» **Extracted material**:
---*---
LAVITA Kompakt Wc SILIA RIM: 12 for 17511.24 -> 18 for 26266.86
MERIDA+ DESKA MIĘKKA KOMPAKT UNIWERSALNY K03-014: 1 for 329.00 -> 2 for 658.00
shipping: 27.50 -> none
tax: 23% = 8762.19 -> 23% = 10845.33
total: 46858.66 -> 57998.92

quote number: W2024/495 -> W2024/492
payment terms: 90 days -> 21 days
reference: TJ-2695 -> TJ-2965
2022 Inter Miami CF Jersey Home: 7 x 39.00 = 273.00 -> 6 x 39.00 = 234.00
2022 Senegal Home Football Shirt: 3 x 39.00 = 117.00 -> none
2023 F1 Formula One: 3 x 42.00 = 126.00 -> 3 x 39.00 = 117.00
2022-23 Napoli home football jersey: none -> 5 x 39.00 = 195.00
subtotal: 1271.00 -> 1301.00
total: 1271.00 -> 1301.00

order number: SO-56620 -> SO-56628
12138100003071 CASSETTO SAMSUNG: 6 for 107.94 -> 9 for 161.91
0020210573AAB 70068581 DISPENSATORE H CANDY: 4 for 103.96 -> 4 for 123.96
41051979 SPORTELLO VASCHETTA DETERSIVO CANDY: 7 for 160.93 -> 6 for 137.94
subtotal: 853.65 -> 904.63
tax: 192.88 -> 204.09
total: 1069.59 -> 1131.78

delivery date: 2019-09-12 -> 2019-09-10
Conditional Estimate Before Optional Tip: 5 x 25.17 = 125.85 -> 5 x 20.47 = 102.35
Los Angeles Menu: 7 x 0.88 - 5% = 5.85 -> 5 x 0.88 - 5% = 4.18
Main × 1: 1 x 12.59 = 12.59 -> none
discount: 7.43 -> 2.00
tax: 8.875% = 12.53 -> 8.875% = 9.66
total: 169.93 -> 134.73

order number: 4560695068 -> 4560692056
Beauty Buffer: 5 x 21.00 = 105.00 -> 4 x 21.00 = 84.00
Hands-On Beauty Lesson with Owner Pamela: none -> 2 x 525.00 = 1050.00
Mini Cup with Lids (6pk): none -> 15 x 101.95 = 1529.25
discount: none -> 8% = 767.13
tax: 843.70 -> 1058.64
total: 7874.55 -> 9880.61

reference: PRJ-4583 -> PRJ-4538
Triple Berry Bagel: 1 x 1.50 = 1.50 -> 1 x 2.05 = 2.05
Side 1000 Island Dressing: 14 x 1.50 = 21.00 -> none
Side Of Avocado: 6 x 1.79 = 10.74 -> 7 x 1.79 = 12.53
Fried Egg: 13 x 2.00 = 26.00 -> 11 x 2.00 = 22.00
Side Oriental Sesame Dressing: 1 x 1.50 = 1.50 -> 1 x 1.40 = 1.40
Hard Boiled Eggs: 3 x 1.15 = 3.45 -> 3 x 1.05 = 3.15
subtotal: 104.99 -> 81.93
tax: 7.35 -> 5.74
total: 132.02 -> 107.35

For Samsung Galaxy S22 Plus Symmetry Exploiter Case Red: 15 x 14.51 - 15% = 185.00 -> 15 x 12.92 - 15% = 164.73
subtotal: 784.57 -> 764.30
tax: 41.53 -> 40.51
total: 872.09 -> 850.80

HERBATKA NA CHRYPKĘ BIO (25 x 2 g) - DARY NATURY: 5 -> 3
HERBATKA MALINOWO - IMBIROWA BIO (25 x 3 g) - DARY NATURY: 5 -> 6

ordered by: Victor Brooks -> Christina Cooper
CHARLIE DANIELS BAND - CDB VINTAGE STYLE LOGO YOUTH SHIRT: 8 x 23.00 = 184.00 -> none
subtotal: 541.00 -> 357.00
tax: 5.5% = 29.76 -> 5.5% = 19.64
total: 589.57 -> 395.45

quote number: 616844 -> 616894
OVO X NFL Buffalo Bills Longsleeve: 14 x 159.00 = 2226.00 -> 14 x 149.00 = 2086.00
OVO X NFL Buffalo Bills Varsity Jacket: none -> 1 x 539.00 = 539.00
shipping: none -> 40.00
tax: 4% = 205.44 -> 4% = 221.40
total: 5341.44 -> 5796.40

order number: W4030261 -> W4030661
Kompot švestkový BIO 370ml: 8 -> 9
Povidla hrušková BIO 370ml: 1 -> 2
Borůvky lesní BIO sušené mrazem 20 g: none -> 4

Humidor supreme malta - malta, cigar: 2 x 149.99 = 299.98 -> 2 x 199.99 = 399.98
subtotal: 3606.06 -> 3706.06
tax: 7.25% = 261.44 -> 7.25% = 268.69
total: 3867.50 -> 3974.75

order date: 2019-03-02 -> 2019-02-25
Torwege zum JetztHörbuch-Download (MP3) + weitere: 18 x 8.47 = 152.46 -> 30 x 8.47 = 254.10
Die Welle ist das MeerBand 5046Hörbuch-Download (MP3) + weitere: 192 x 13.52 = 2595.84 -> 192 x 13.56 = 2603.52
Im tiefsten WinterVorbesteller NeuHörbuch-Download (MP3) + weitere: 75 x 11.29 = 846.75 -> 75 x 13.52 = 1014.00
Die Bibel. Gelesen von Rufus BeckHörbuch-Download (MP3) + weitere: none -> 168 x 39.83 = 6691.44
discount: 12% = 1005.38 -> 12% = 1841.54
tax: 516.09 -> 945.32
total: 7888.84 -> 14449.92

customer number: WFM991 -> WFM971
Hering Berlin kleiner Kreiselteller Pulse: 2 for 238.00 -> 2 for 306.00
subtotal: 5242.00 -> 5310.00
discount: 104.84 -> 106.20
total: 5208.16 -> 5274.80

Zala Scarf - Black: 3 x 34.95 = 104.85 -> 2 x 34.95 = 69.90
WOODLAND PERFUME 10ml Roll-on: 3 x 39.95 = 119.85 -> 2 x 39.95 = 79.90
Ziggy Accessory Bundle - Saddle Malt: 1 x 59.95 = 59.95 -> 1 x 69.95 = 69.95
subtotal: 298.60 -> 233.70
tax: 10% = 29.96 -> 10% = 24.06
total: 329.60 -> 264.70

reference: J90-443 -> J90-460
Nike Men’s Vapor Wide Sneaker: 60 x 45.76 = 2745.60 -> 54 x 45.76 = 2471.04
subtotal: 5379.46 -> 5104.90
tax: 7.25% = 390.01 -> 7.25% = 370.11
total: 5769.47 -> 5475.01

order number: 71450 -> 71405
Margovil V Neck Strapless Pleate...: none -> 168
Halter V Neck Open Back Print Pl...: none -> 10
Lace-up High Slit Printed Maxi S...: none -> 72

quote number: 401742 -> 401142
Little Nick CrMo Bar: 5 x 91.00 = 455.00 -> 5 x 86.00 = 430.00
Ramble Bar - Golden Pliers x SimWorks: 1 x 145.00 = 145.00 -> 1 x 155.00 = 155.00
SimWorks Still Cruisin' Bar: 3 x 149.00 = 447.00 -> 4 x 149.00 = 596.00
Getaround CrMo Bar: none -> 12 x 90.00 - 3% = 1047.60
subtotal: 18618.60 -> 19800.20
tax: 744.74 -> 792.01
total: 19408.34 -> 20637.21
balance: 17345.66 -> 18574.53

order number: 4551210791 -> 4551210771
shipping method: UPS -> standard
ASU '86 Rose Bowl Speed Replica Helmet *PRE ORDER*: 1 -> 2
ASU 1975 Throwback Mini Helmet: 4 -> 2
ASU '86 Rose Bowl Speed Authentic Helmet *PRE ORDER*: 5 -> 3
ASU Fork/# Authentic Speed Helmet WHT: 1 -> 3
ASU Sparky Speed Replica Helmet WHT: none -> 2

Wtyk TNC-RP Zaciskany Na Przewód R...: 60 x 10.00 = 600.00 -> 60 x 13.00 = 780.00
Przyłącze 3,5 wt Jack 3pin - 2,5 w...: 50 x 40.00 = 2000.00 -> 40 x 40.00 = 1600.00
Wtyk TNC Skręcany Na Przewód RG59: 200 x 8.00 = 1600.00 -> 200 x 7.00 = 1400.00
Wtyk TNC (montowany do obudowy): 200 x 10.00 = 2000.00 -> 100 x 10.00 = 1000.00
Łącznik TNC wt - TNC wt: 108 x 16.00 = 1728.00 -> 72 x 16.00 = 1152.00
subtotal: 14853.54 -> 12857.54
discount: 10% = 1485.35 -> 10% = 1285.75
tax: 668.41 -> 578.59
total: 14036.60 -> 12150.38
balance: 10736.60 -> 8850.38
---*---
» **Your task**: Please copy the line holding "Wtyk TNC Skręcany" and all lines after it to the end of the records, exactly, and nothing else.

» **Solution below**:
Wtyk TNC Skręcany Na Przewód RG59: 200 x 8.00 = 1600.00 -> 200 x 7.00 = 1400.00
Wtyk TNC (montowany do obudowy): 200 x 10.00 = 2000.00 -> 100 x 10.00 = 1000.00
Łącznik TNC wt - TNC wt: 108 x 16.00 = 1728.00 -> 72 x 16.00 = 1152.00
subtotal: 14853.54 -> 12857.54
discount: 10% = 1485.35 -> 10% = 1285.75
tax: 668.41 -> 578.59
total: 14036.60 -> 12150.38
balance: 10736.60 -> 8850.38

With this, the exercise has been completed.